Understanding Robots and Sustaining Scientific Innovation with Suna Bensch and Krishna Upadhyayula
January 21, 2020
First Pitcher: Suna Bensch, Senior Lecturer and Thomas Hellström, Professor at Department of Computing Science, Umeå University.
Title: How should we develop understandable robots?
Imagine yourself being approached from the front by a robot carrying a package and flashing green lights and then you hear another robot saying “I am on my way to you” and approaching you (and the other robot) from behind. Robots become increasingly complex and competent and it is crucial that humans understand what robots are up to, not only for human’s safety but also for efficient human-robot interaction. The term “understandable robots” refers to making the actions and intentions of robots understandable (or explainable) to humans. Up to now we have focused on making humans understandable for robots. We use machine learning algorithms and can successfully answer questions like: What emotion does the human have? What intention does the human have? The focus now is making robots understandable for humans.
The Questions:
Should we (or can we) use machine learning algorithms to try to answer questions like: What plan or intention does the robot have? What are the benefits and drawbacks?
What does it mean to understand a robot? Is it more than understanding the robot’s intentions and plans?
What are the consequences of non-understandable robots (or machines)?
Title: How to Ensure Sustainable Performance of Game Changing Innovative Concepts Developed at Universities.
Academic researchers perform exciting research on different concepts, much of which will eventually lead to potentially commercializable technologies in the future. The discoveries that come from this research can be called game changing innovations (GCI).
Krishna and his colleagues are developing a framework to analyze the sustainability performance of emerging innovation concepts in their early stages. This will create a platform for making an innovation sustainable when scaled up to a pilot level and eventually commercialized.
They developed a four step framework to generate sustainability performance metrics for GCIs using life cycle assessment (LCA):
(1) conduct life cycle assessment (LCA) to evaluate environmental performance of the GCI and simultaneously reduce uncertainties of underlying data and technological readiness;
(2) compare LCA results of the GCI with existing market incumbent solutions;
(3) factor LCA results into investment evaluation methods; and
(4) transform LCA results into indicators to reflect sustainability performance of the GCI.

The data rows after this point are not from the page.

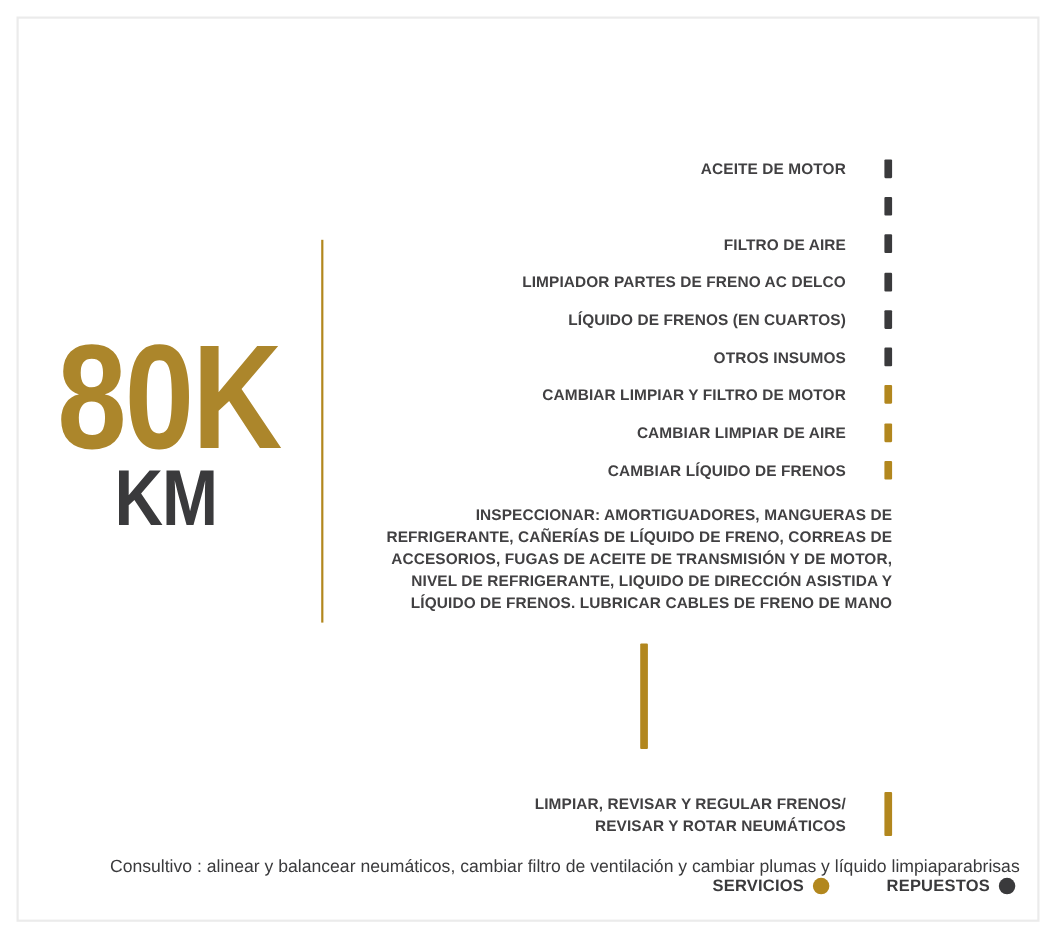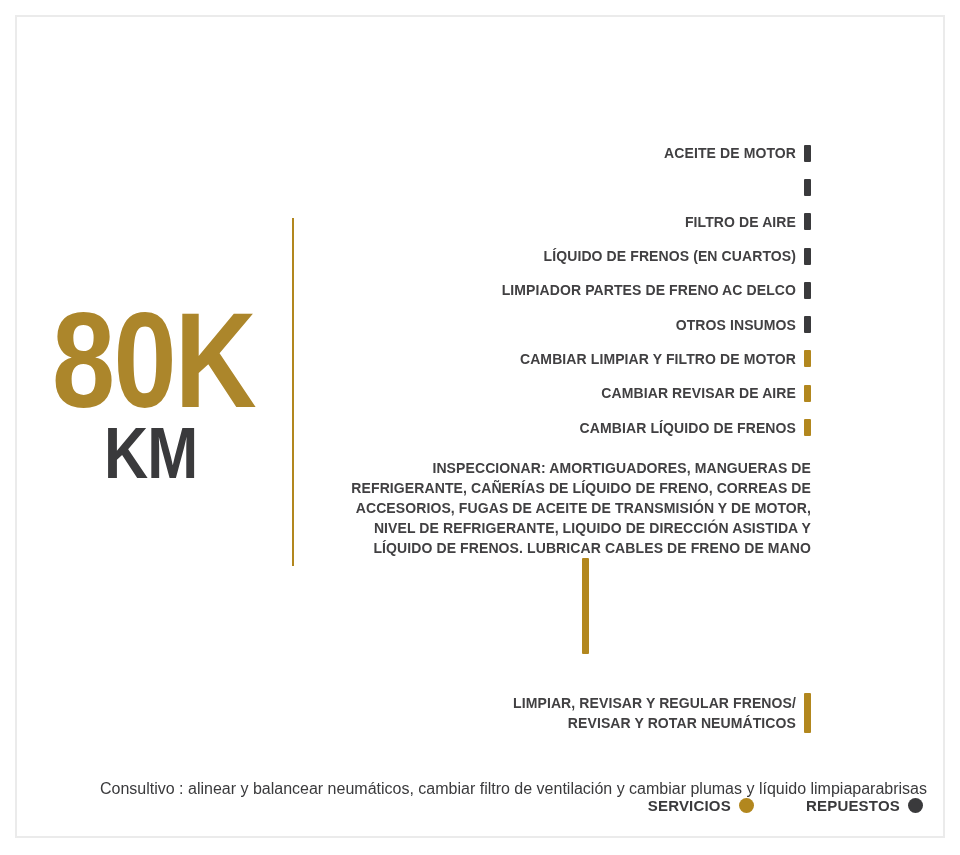"ACEITE DE MOTOR" .row { gap: none -> 27px }
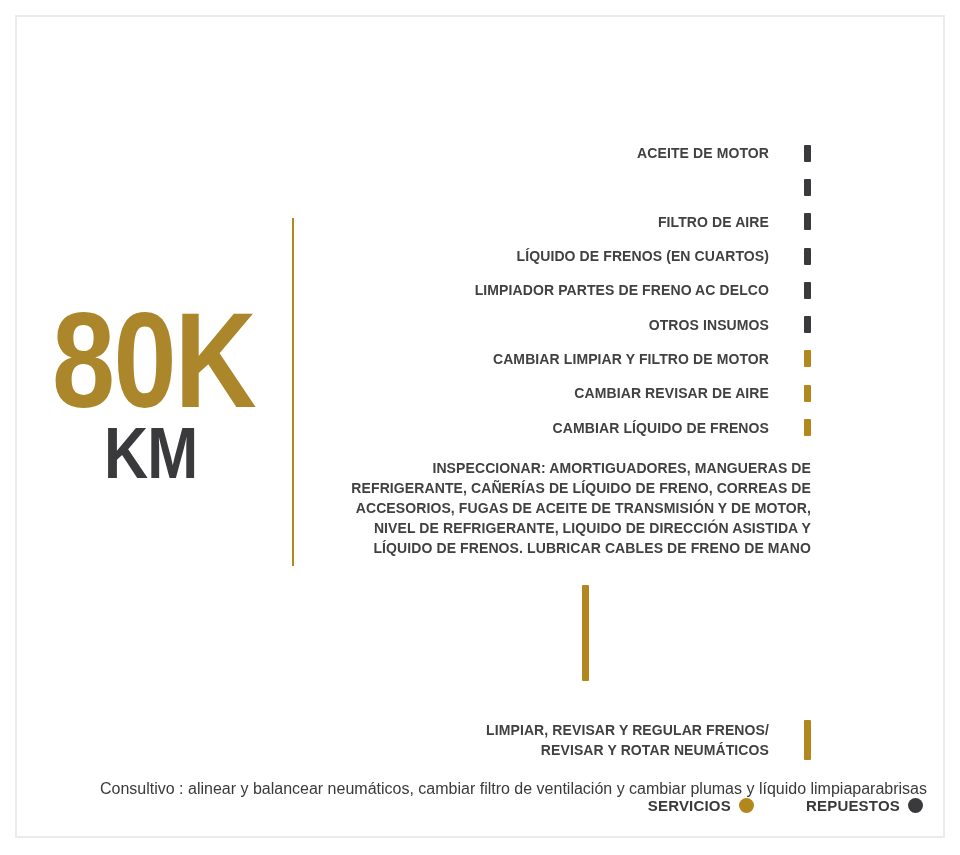"LÍQUIDO DE FRENOS (EN CUARTOS)" div.row { order: before "LIMPIADOR PARTES DE FRENO AC" -> after "LIMPIADOR PARTES DE FRENO AC" }
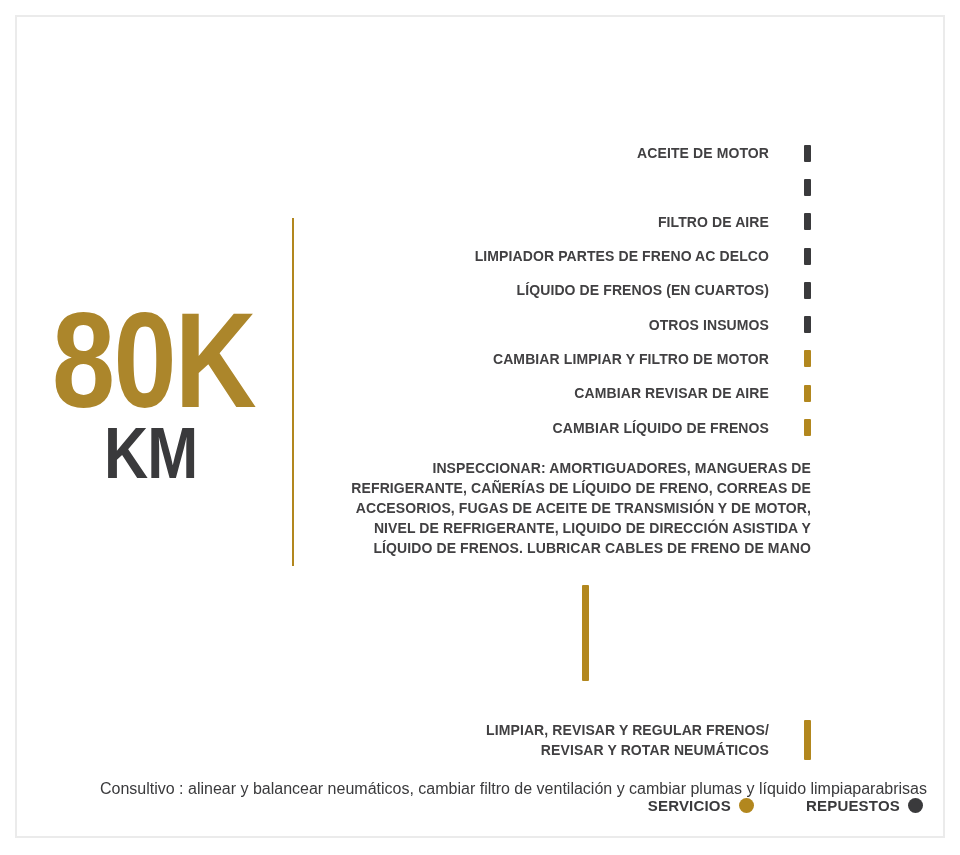"CAMBIAR REVISAR DE AIRE" span.label { text: REVISAR -> LIMPIAR }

By using the above framework, two objectives can be accomplished: (a) generate sustainability metrics for multiple industrial sectors that can be used by investors; and (b) transform in house sustainable research concepts into potentially commercializable technologies. The principal intent behind our proposed framework is to assist the commercialization process of academic research concepts which can bring a higher sustainable value to the market and society.
Krishna’s question:
How can the sustainability team at the Chemistry department collaborate with experimental researchers to perform sustainability assessments of their innovations?